Today I got my “On This Day” notification from Facebook. It was a photo from 2011 of me getting an x-ray on my knee. Though it’s improved massively, it’s still an injury that affects my training. Earlier this week I was offered a place in the Oxford Half Marathon which I would have loved to have done, but had to decline because I knew my knee couldn’t hack it. Both these things got me thinking about injuries (it was a slow day).It can be a case of not warming up properly, awkward movements, or simply bad luck, but injuries happen. Almost everybody I know who trains or plays sport has had injuries at some point. These have varied from leg breaks to poorly pinkies. They’re part and parcel of exercise. Who knew exercise was so bad for you?!
There are of course basic measures you can take to avoid injuries. A decent warm-up and stretching before exercising is always a good idea. Then ensuring you’re using the correct form when performing the movement/exercise. A good stretching session after training or sport is never a bad thing either. You can go one step further and consider things like physio, sports massages, and other therapies, but not all budgets stretch that far – I know mine doesn’t.I’ve had, and still have, my fair share of injuries. If I was a player on Football Manager, my ‘Injury Proneness’ would be close to the 20 mark. Injuries still affect my training and, more frustratingly, my everyday life. I thought I’d share my pain with you, because I’m nice like that.
Shoulder / Rotator Cuff
I’ve dislocated my left shoulder twice, and have limited rotation of the rotator cuff. The first time it happened was when I was playing football on astro turf – I tried a volley on the turn (which I could never pull off anyway) and ended up landing on my left arm. The shoulder popped out the joint for a few seconds then went back in. I carried on playing because that’s what men do – stupid men, at least. That resulted in an ultrasound, a steroid injection (the legal kind), and 6 months of physio and rehab work.
Almost a year later, I was feeling strong and back to normal. I was in the gym doing some incline dumbbell presses. I got halfway through the movement and POP, out she comes. No training or sport for 6 weeks, then another 6 months of physio and rehab, and the realisation that it’s likely to dislocate again at some point, as is the nature of the injury.Thankfully it’s not happened again, but that’s due to the preventative measures I take. I always warm up my shoulders and back, and do rotator work before any kind of exercise. I also don’t push myself too hard in the gym when I’m working shoulders. The bigger impact it has on me is the day to day stuff. I’d love to learn to play golf, but I can’t because of the rotation. If I sleep in an odd position, it can give me grief for a few days. Generally I just have to be cautious with it all the time and listen to my body if I’m pushing it too far.
I suffer from patellar tendonistis (runner’s knee) in my left knee. It’s the result of the patellar tendon being over-sressed. This injury came about after a few years of hitting the gym. The issue was that in those first few years, leg day only happened about four times. I was a chest and arms man. I played a lot of football, and enjoyed running, but I never worked on strength training in my legs, and paid the price.

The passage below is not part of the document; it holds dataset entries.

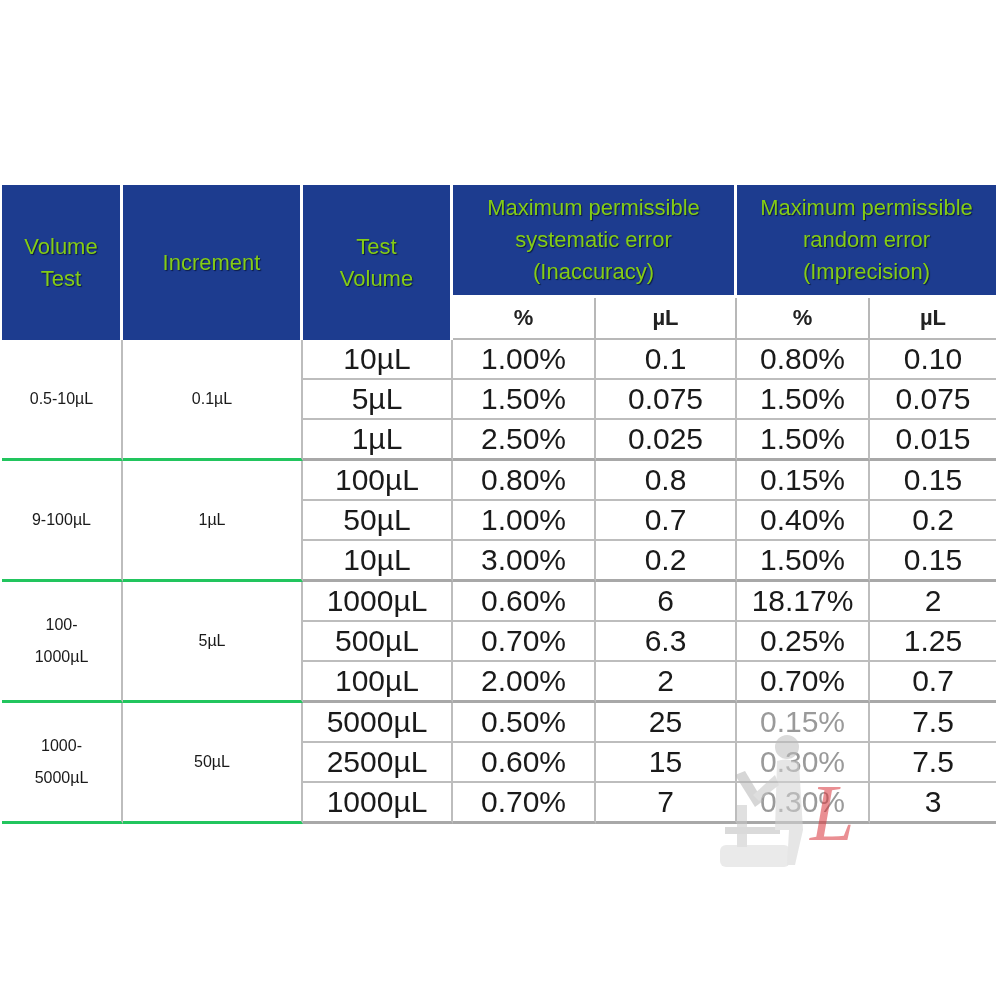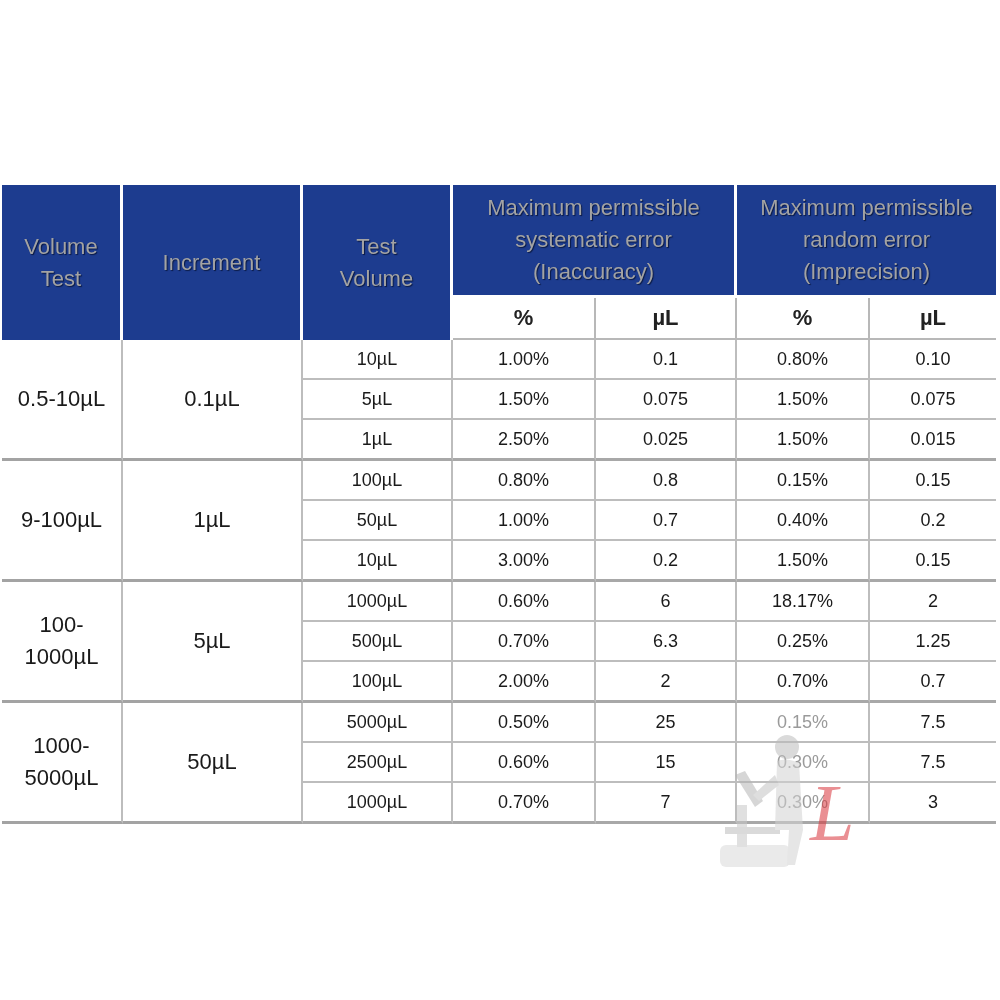--- a/index.html
+++ b/index.html
@@ -5,34 +5,34 @@
   html, body { margin:0; padding:0; background:#ffffff; }
   body { width:1000px; height:1000px; position:relative; overflow:hidden;
          font-family:"Liberation Sans", "DejaVu Sans", sans-serif; }
   table.spec {
     position:absolute; left:2px; top:185px; width:994px;
     border-collapse:separate; border-spacing:0;
     table-layout:fixed;
   }
   table.spec th, table.spec td { padding:0; text-align:center; vertical-align:middle; }
   .hdr {
-    background:#1d3c8f; color:#a3a3a3; font-size:22px; font-weight:normal;
+    background:#1d3c8f; color:#84cc16; font-size:22px; font-weight:normal;
     border-right:3px solid #ffffff; line-height:32px;
     text-shadow:1px 1px 1px #0b1a44;
   }
   .hdr.last { border-right:none; }
   .hdr.group { height:110px; border-bottom:3px solid #ffffff; }
   .sub { background:#ffffff; color:#222; font-size:22px; height:40px;
          border-right:2px solid #b8b8b8; border-bottom:2px solid #b8b8b8; }
   .sub.last { border-right:none; }
-  td.cell { font-size:18px; color:#1a1a1a; height:38px;
+  td.cell { font-size:30px; color:#1a1a1a; height:38px;
             border-right:2px solid #bdbdbd; border-bottom:2px solid #bdbdbd; }
   td.cell.last { border-right:none; }
-  td.span { font-size:22px; color:#1a1a1a; line-height:32px;
-            border-right:2px solid #bdbdbd; border-bottom:3px solid #a3a3a3; }
+  td.span { font-size:16px; color:#1a1a1a; line-height:32px;
+            border-right:2px solid #bdbdbd; border-bottom:3px solid #22c55e; }
   tr.grp-end td.cell { border-bottom:3px solid #a8a8a8; }
   td.faded { color:#9a9a9a; }
   .watermark { position:absolute; left:715px; top:735px; width:180px; height:150px; opacity:0.55; }
 </style>
 </head>
 <body>
 
 <table class="spec">
   <colgroup>
     <col style="width:121px">

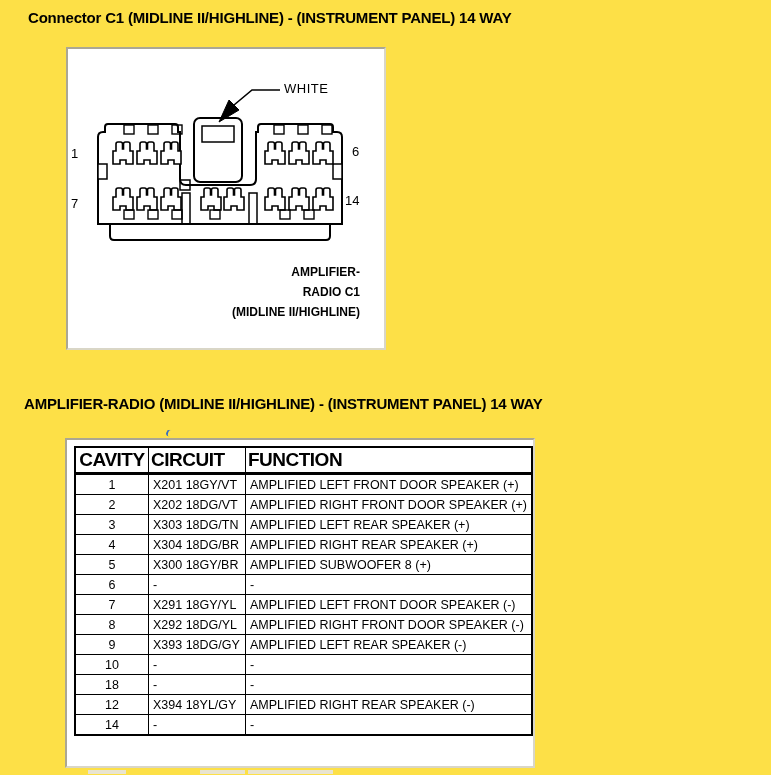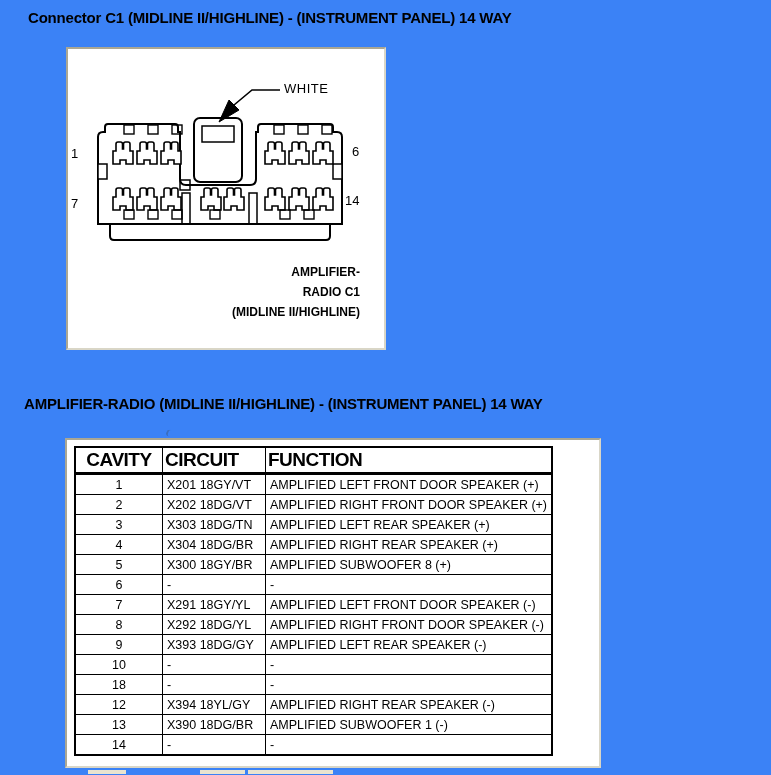--- a/index.html
+++ b/index.html
@@ -1,27 +1,27 @@
 <!DOCTYPE html>
 <html><head>
 <meta charset="utf-8">
 <style>
   html,body{margin:0;padding:0;background:#ffffff;}
-  #page{position:relative;width:771px;height:775px;background:#3b82f6;overflow:hidden;
+  #page{position:relative;width:771px;height:775px;background:#fde047;overflow:hidden;
         font-family:"Liberation Sans", sans-serif;color:#000;}
 
   .title{position:absolute;font-size:15px;font-weight:bold;white-space:nowrap;letter-spacing:-0.2px;}
   #title1{left:28px;top:9px;}
   #title2{left:24px;top:395px;}
 
   
   .frame{position:absolute;background:#fff;border:2px solid;box-sizing:border-box;
          border-color:#aba793 #d9d6c7 #d9d6c7 #aba793;}
   #diagram-box{left:66px;top:47px;width:320px;height:303px;}
-  #table-box{left:65px;top:438px;width:536px;height:330px;}
+  #table-box{left:65px;top:438px;width:470px;height:330px;}
 
   #connector-svg{position:absolute;left:0;top:0;}
 
   .pin-num{position:absolute;font-size:13px;}
   #pin-label-1{left:3px;top:97px;}
   #pin-label-7{left:3px;top:147px;}
   #pin-label-6{left:284px;top:95px;}
   #pin-label-14{left:277px;top:144px;}
   #white-label{position:absolute;left:216px;top:32px;font-size:13px;letter-spacing:0.5px;}
 
@@ -200,25 +200,20 @@
             <td class="col0">18</td>
             <td class="col1">-</td>
             <td class="col2">-</td>
           </tr>
           <tr>
             <td class="col0">12</td>
             <td class="col1">X394 18YL/GY</td>
             <td class="col2">AMPLIFIED RIGHT REAR SPEAKER (-)</td>
           </tr>
           <tr>
-            <td class="col0">13</td>
-            <td class="col1">X390 18DG/BR</td>
-            <td class="col2">AMPLIFIED SUBWOOFER 1 (-)</td>
-          </tr>
-          <tr>
             <td class="col0">14</td>
             <td class="col1">-</td>
             <td class="col2">-</td>
           </tr>
         </tbody>
     </table>
   </div>
 
   <div class="edge-artifact" id="artifact-a"></div>
   <div class="edge-artifact" id="artifact-b"></div>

The muscles surrounding the knee simply weren’t strong enough to support the impact from running or football, due to the increase in muscle mass up top. It got to the point where it felt like the knee was about to explode when I was running any more than 10km.A few trips to the physio and the acknowledgement that I needed to train legs seemed to do the trick. Having a bad shoulder was probably the biggest help I had, as I could only train my legs!
The issue still flares up from time to time, but I can alleviate it. Foam rolls on the iliotibial band (IT band) is absolute torture, but it’s a massive help. Then I’ll throw in some stretching, cold therapy treatment, and make sure I rest up. It’s not something that will ever fully go away unless I go under the knife and get the knee cleaned up.
This is less problematic than the other two, and definitely the most ridiculous. It stems from when I was a chubby kid, about 5 years old I think. My older brother was really doing my head in (he’s my brother, so kind of his job), and I decided that the best way to sort him out was to kick him. However, he moved with ninja-like speed and deftness, meaning I kicked the hard bottom of a sofa. I ended up on crutches for a few days.
Ever since then, my right ankle has been weak. It twists or sprains whenever it sees fit. Walking down the road? Gone. Playing football? Gone. Doing squats? Gone. Putting shoes on? Gone. Looking at it funny? Gone
So as you can see I’m an injury waiting to happen. I’m resigned to the fact that something else will come up, but at least it keeps life interesting I guess. Plus you meet all sorts of interesting characters in A&E – ok they’re mainly drunks, but it’s always nice to meet new people.